The neediness and the desire for closeness are very painful, and they have been ever present during this last week. But at least I don’t feel as ashamed of those emotions, as I do of the ones that accompany them. I want to feel mothered; but I also want to feel special and unique. Which I can just about accept, were it not for the fact that this leads to a sense of ‘competition’ that feels completely wrong. In order to feel special and to be loved I have to be ‘more than’ any others who might also be vying for attention. Because of my parents’ emphasis on achievement when I was growing up, ‘more than’ has often meant ‘more intelligent’ or ‘more able than’. But – and I find this utterly reprehensible about myself – it can also mean, when it comes to those who know about my diagnosis, ‘more disturbed, more ill, more troubled’. As if I won’t merit others’ attention or their interest if I am well, or doing better than I was. And of course, as well as the desire to be ‘mother’s favoured child’, there is a feeling of jealousy and sibling rivalry towards others in a similar position. I find this particularly difficult as I have no siblings and have never dealt with these emotions before – and yet is it unmistakable that that is what they are. It seems bad enough to feel that jealousy in relation to my therapist’s other clients, who I don’t know – it seems even worse to feel it towards friends or acquaintances. I should emphasize that this is how it seems to me  – I am not suggesting that it is actually wrong or shameful to have these feelings. I know that my therapist would encourage me to stop judging myself for having them.

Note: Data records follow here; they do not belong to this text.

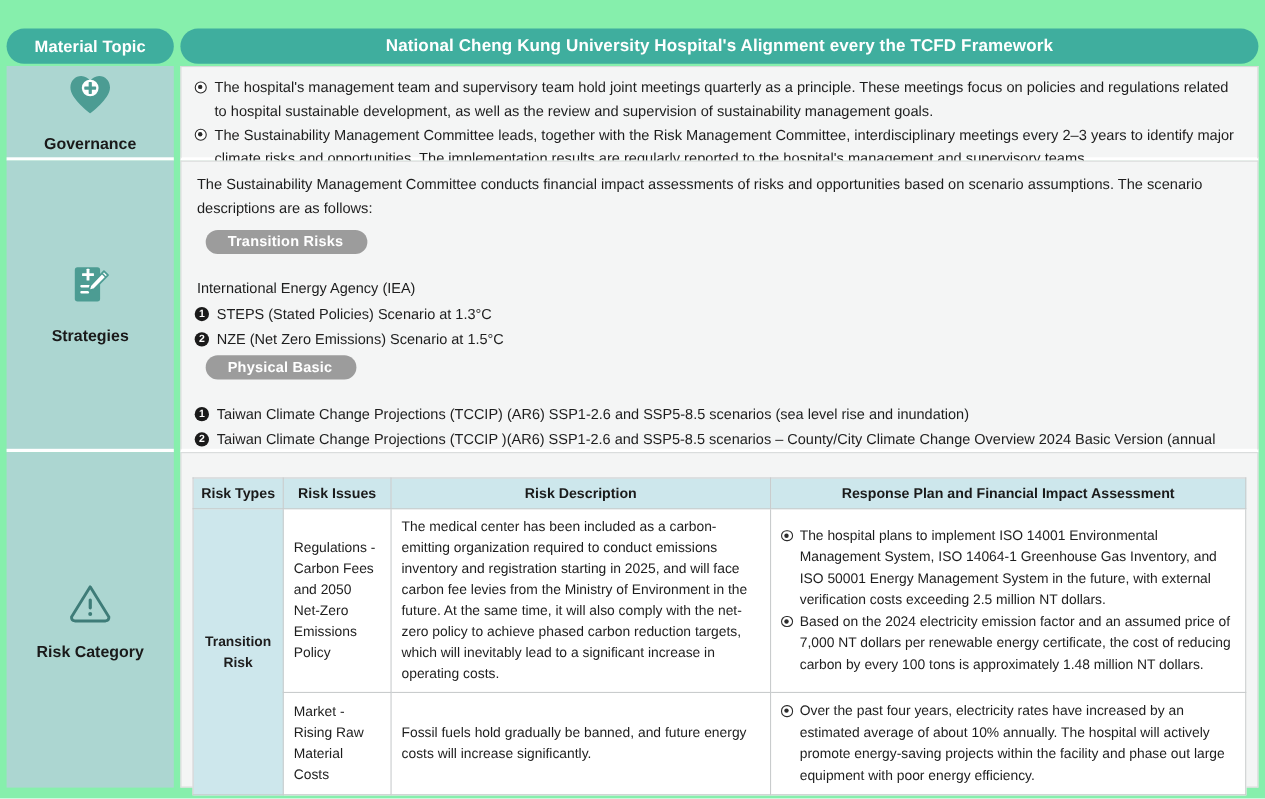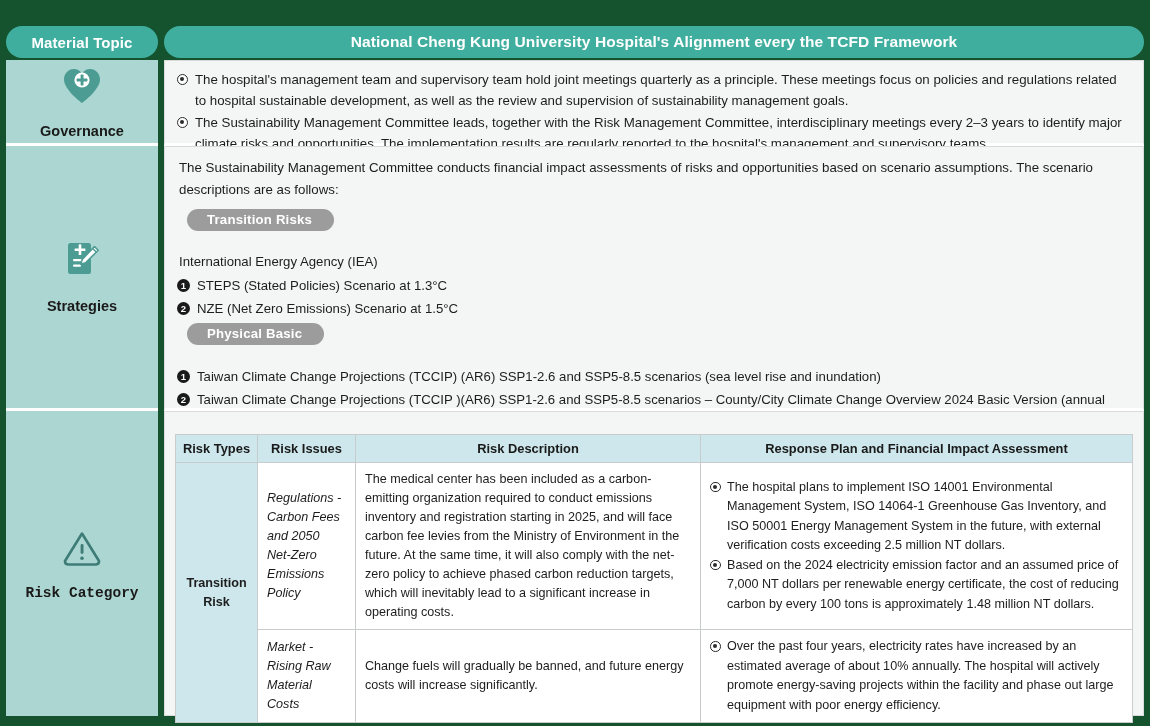--- a/index.html
+++ b/index.html
@@ -7,21 +7,21 @@
     margin: 0; padding: 0;
     width: 1150px; height: 726px;
     background: #ffffff;
     font-family: "Liberation Sans", sans-serif;
     overflow: hidden;
   }
   .page {
     position: relative;
     width: 1150px;
     height: 726px;
-    background: #14532d;
+    background: #86efac;
   }
 
   
   .header-row {
     position: absolute;
     top: 26px; left: 6px;
     width: 1138px;
     height: 32px;
     display: flex;
     gap: 6px;
@@ -66,21 +66,21 @@
     width: 152px;
     flex: 0 0 152px;
     background: #ACD6D1;
     display: flex;
     flex-direction: column;
     align-items: center;
     justify-content: center;
     gap: 16px;
     border-bottom: 3px solid #ffffff;
   }
-  .label-cell.last { border-bottom: none; font-family: Liberation Mono, monospace; }
+  .label-cell.last { border-bottom: none; }
   .label-text {
     font-size: 14.5px;
     font-weight: bold;
     color: #1a1a1a;
     text-align: center;
   }
   .icon-box {
     width: 42px; height: 42px;
     display: flex; align-items: center; justify-content: center;
   }
@@ -203,21 +203,21 @@
     color: #1d1d1d;
     padding: 7px 9px;
     background: #ffffff;
   }
   td.risk-type {
     background: #CDE7EC !important;
     text-align: center;
     font-weight: bold;
     font-size: 12.9px;
   }
-  td.risk-issue { font-size: 12.6px; line-height: 21px; font-style: italic; }
+  td.risk-issue { font-size: 12.6px; line-height: 21px; }
   td.risk-desc { vertical-align: top; padding-top: 9px; }
   td.risk-resp { vertical-align: top; padding-top: 9px; }
 
   td.risk-resp ul.bullets li {
     font-size: 12.6px;
     line-height: 19.5px;
     padding-left: 17px;
     margin-bottom: 0;
   }
   td.risk-resp ul.bullets li .rb { top: 4px; width: 10.5px; height: 10.5px; }
@@ -321,21 +321,21 @@
               <td class="risk-desc col-desc">The medical center has been included as a carbon-emitting organization required to conduct emissions inventory and registration starting in 2025, and will face carbon fee levies from the Ministry of Environment in the future. At the same time, it will also comply with the net-zero policy to achieve phased carbon reduction targets, which will inevitably lead to a significant increase in operating costs.</td>
               <td class="risk-resp">
                 <ul class="bullets">
                   <li><span class="rb"></span><span>The hospital plans to implement ISO 14001 Environmental Management System, ISO 14064-1 Greenhouse Gas Inventory, and ISO 50001 Energy Management System in the future, with external verification costs exceeding 2.5 million NT dollars.</span></li>
                   <li><span class="rb"></span><span>Based on the 2024 electricity emission factor and an assumed price of 7,000 NT dollars per renewable energy certificate, the cost of reducing carbon by every 100 tons is approximately 1.48 million NT dollars.</span></li>
                 </ul>
               </td>
             </tr>
             <tr>
               <td class="risk-issue col-issue">Market - Rising Raw Material Costs</td>
-              <td class="risk-desc col-desc">Change fuels will gradually be banned, and future energy costs will increase significantly.</td>
+              <td class="risk-desc col-desc">Fossil fuels hold gradually be banned, and future energy costs will increase significantly.</td>
               <td class="risk-resp">
                 <ul class="bullets">
                   <li><span class="rb"></span><span>Over the past four years, electricity rates have increased by an estimated average of about 10% annually. The hospital will actively promote energy-saving projects within the facility and phase out large equipment with poor energy efficiency.</span></li>
                 </ul>
               </td>
             </tr>
           </tbody>
         </table>
       </div>
     </div>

And yet I have a mental picture of my ‘neediness’ which illustrates how I feel about it, emotionally– it is an insect crawling along, with its antennae always searching for someone who might be able to fill that need, and its tail ready to trap and sting. It feels like a parasite, and though my emotional storm is entirely internal, I am so fearful that if any hint of it escapes, it will be repellent to others. It feels as though so many of my human interactions this week have been tinged with the sense that they can never be enough – and that makes me incredibly sad. Whether that’s the intimate session with my therapist which ended with a lovely sense of connection; or the fun, exciting and affirming email exchange with a fellow-blogger; or the interesting discussions on mental health with friends and colleagues. Interactions that felt caring, satisfying and enriching; and yet also left me feeling empty, and needing something more. Interactions that left me wondering: if you knew that while we were engaged in casual conversation, I was wishing that you would take me in your arms and hold me – would you still want to be in the same room as me tomorrow? If you knew that behind the sense of fun and the stimulating conversation, was a powerful desire for emotional connection – would you risk that conversation again? And if you knew that sometimes when I’m close to you, I just want to climb inside your heart and be kept safe there…..

My therapist DOES know. And she still’s there. But I’m not so sure about everybody else.